# [Required action]
Nothing but the records, transcribed verbatim and stripped of images, should appear in the answer.

───── Supplied records ─────

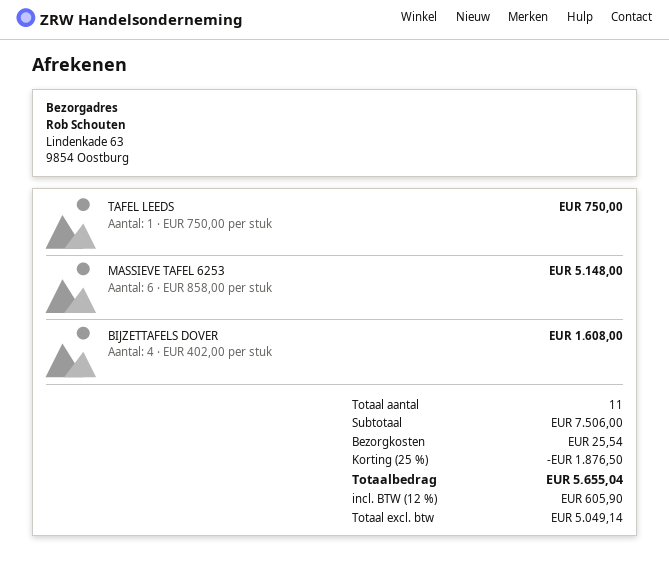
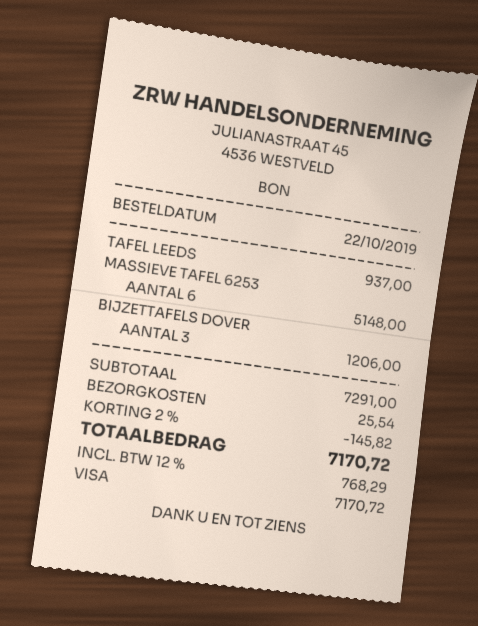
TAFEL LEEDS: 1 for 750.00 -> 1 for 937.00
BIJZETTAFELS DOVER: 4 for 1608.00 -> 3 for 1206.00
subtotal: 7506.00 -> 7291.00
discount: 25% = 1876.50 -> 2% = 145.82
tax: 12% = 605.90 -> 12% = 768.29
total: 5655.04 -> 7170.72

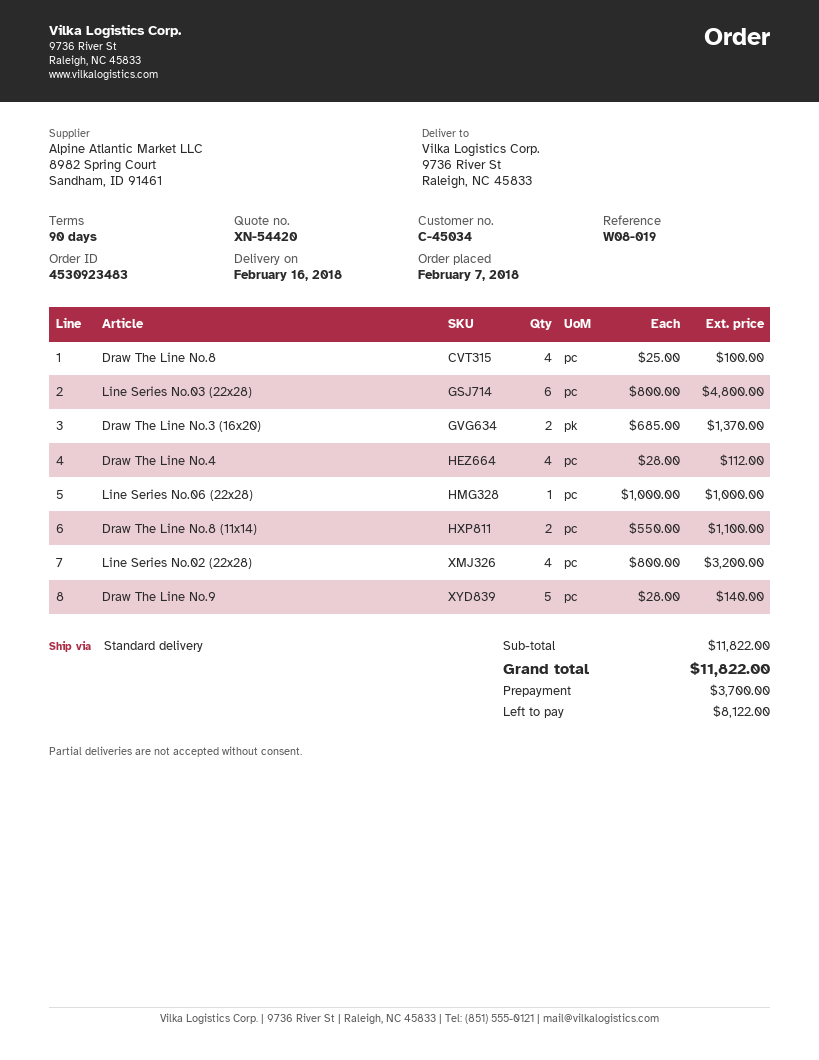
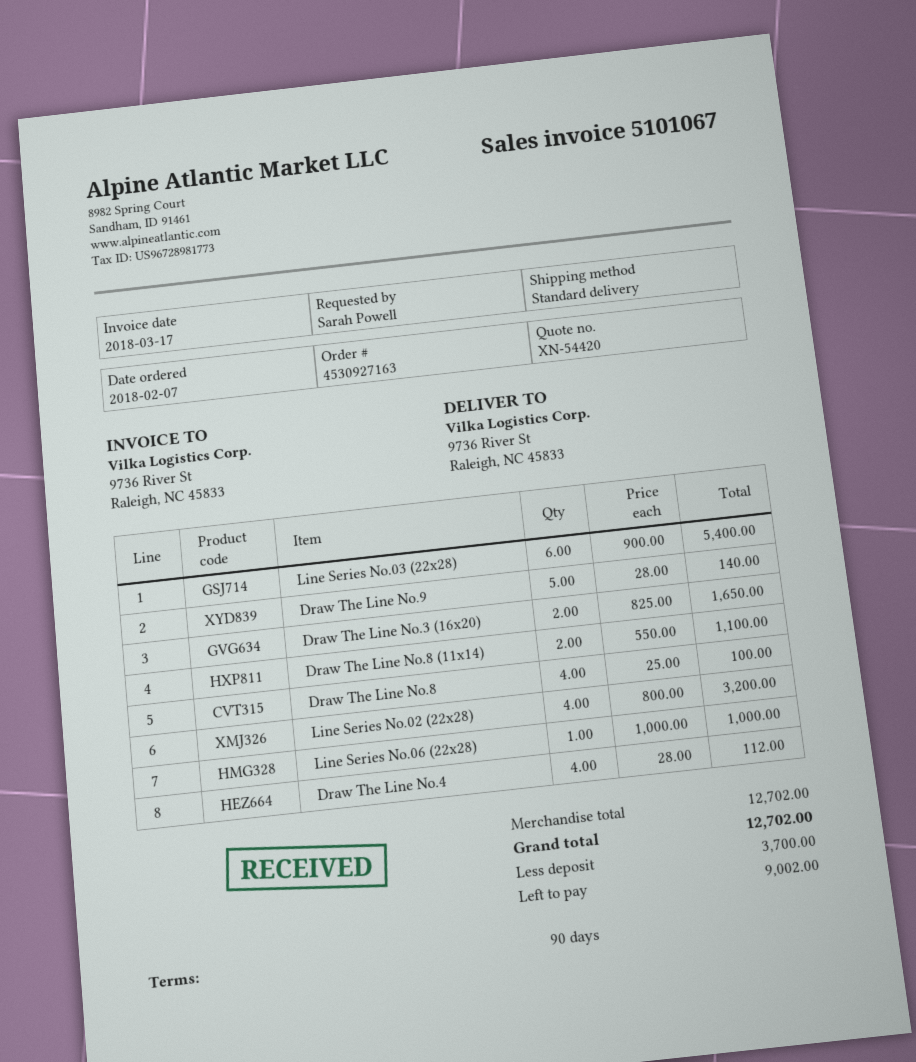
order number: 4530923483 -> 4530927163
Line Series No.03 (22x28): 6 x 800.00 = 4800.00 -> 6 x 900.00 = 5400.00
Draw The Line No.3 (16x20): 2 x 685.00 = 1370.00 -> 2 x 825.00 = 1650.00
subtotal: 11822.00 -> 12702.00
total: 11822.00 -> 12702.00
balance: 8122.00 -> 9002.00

─────

# [Response area]
TAFEL LEEDS: 1 for 750.00 -> 1 for 937.00
BIJZETTAFELS DOVER: 4 for 1608.00 -> 3 for 1206.00
subtotal: 7506.00 -> 7291.00
discount: 25% = 1876.50 -> 2% = 145.82
tax: 12% = 605.90 -> 12% = 768.29
total: 5655.04 -> 7170.72

order number: 4530923483 -> 4530927163
Line Series No.03 (22x28): 6 x 800.00 = 4800.00 -> 6 x 900.00 = 5400.00
Draw The Line No.3 (16x20): 2 x 685.00 = 1370.00 -> 2 x 825.00 = 1650.00
subtotal: 11822.00 -> 12702.00
total: 11822.00 -> 12702.00
balance: 8122.00 -> 9002.00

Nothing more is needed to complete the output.